• Some fun facts on this President’s Day! Be sure to share:
  • The only president to be unanimously elected was George Washington. He also refused to accept his presidential salary, which was $25,000 a year.
  • Grover Cleveland was the only president in history to hold the job of a hangman. He was once the sheriff of Erie County, New York, and twice had to spring the trap at a hanging. And a bonus fact? Cleveland stands as the only president to be elected to two nonconsecutive terms. He was the 22nd and 24th
  • James Madison and Thomas Jefferson were once arrested together for taking a carriage ride in the countryside of Vermont on a Sunday, which violated the laws of that state.
  • Martin Van Buren was the first to be a United States citizen. All previous presidents were born British subjects.

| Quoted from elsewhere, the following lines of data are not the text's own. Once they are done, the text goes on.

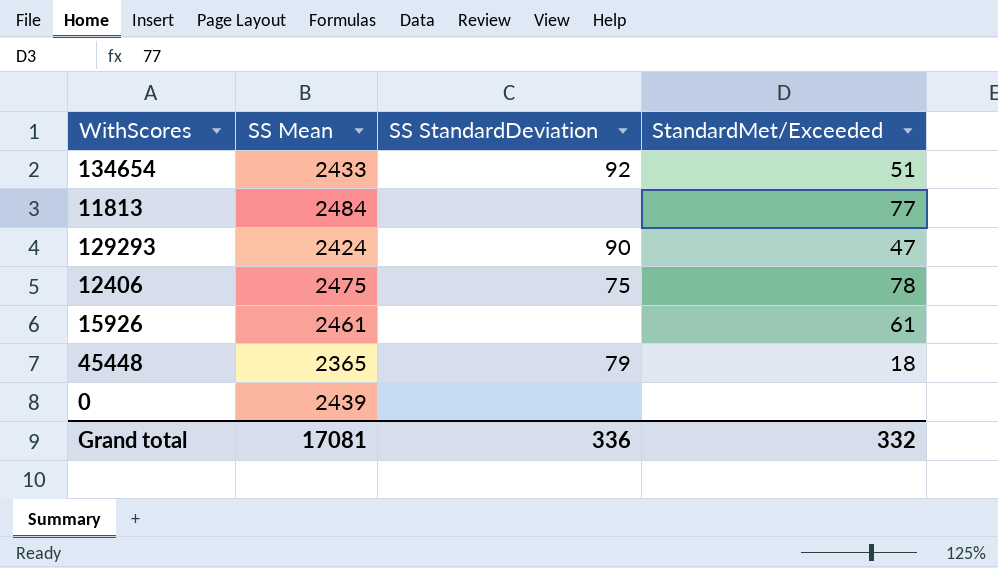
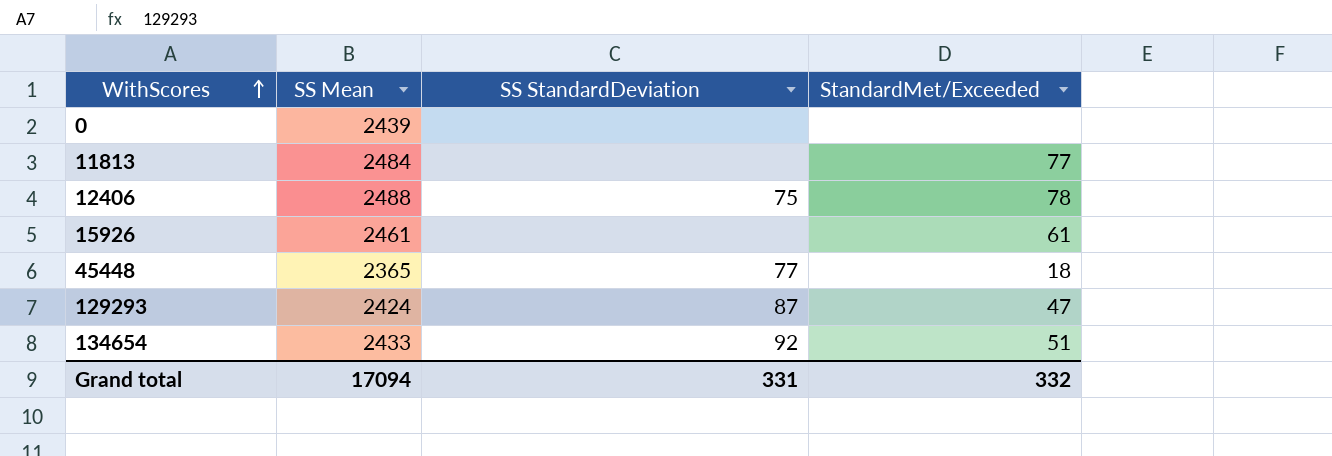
row order: none -> WithScores ascending
12406 | SS Mean: 2475 -> 2488
45448 | SS StandardDeviation: 79 -> 77
129293 | SS StandardDeviation: 90 -> 87
Grand total | SS Mean: 17081 -> 17094
Grand total | SS StandardDeviation: 336 -> 331

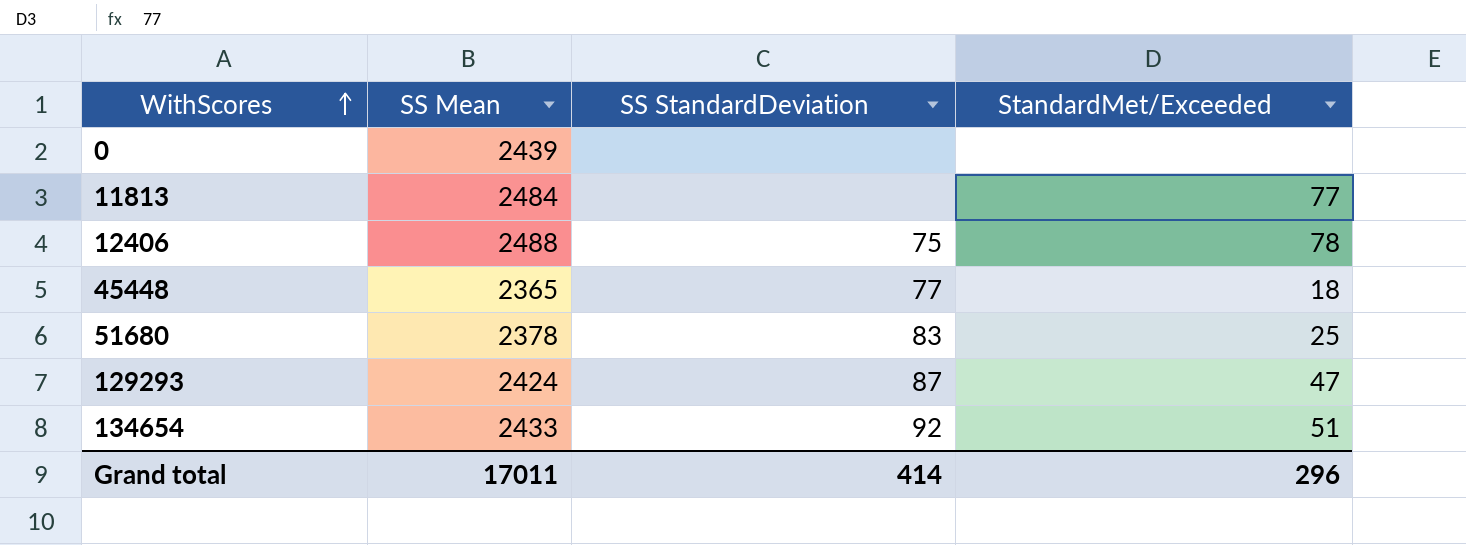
row 15926: 2461 | none | 61 -> none
row 51680: none -> 2378 | 83 | 25
Grand total | SS Mean: 17094 -> 17011
Grand total | SS StandardDeviation: 331 -> 414
Grand total | StandardMet/Exceeded: 332 -> 296

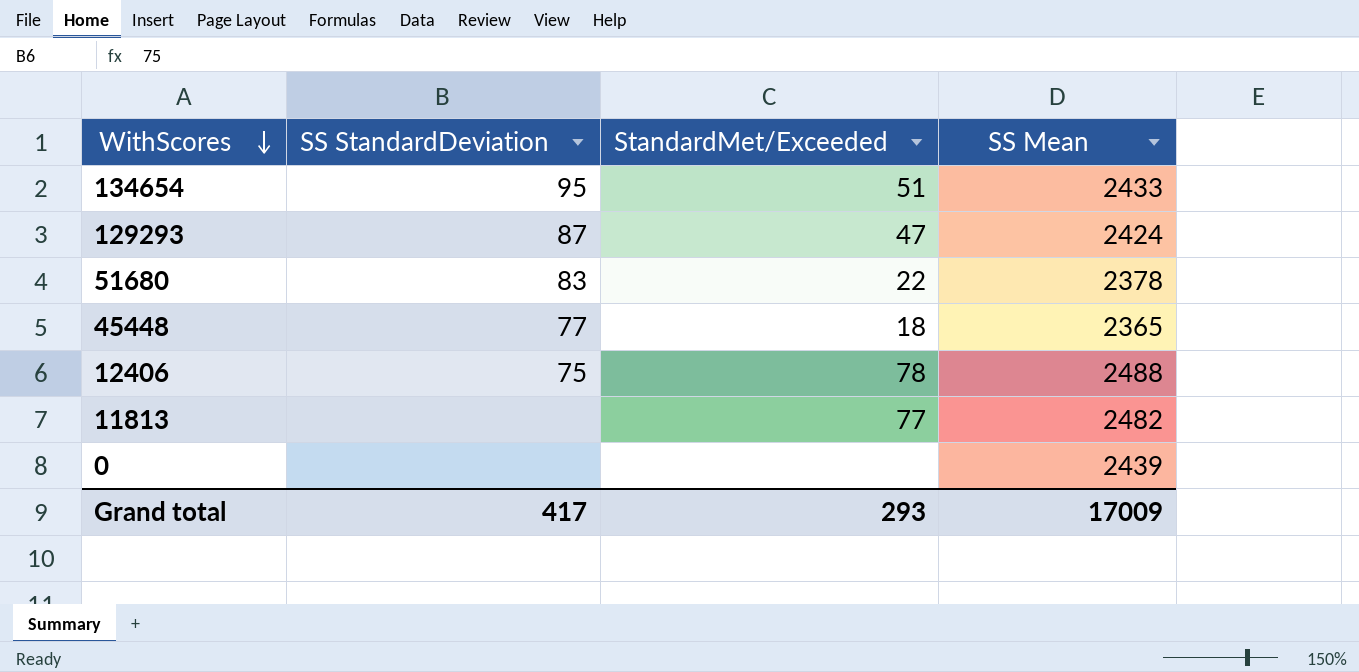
row order: WithScores ascending -> WithScores descending
column SS Mean | position: 2 -> 4
134654 | SS StandardDeviation: 92 -> 95
51680 | StandardMet/Exceeded: 25 -> 22
11813 | SS Mean: 2484 -> 2482
Grand total | SS StandardDeviation: 414 -> 417
Grand total | StandardMet/Exceeded: 296 -> 293
Grand total | SS Mean: 17011 -> 17009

  • Dwight David Eisenhower was the only president to serve in both WWI and WWII.
  • Herbert Hoover gave his White House servants strict orders to hide from him whenever he passed by. Those who failed to do so were at risk of being fired.
  • Because the KKK was a powerful political force, Harry Truman was encouraged to join the organization. According to some accounts, he was inducted, though he was “never active.” Other accounts claim that though he gave the KKK a $10 membership fee, he demanded it back and was never inducted or initiated.
  • John Quincy Adams would often skinny dip in the Potomac River.
  • Our 29th president Warren G. Harding had a serious affair with White House secretary, Nan Britton. And according to legend, they often “had relations” in a White House closet. On one occasion, Secret Service agents reportedly had to stop his wife from beating down the closet door. Even more scandalous, Britton had been denounced as a “degenerate” for suggestions that Harding had gotten her pregnant. Many years later, it was proven true.
  • Three presidents died on July 4th: Thomas Jefferson (1826), John Adams (1826), and James Monroe (1831). Calvin Coolidge is the only president to have been born on the Fourth (1872).
  • Andrew Jackson was reportedly involved in over 100 duels, most to defend the honor of his wife, Rachel. He had a bullet in his chest from an 1806 duel and another bullet in his arm from a barroom fight in 1813 with Missouri senator Thomas Hart Benton.
  • Tipping the scales at 325 pounds, William Howard Taft was dubbed “Big Bill,” and was the largest president in American history. He often got stuck in the White House bathtub – and his advisors had to sometimes pull him out.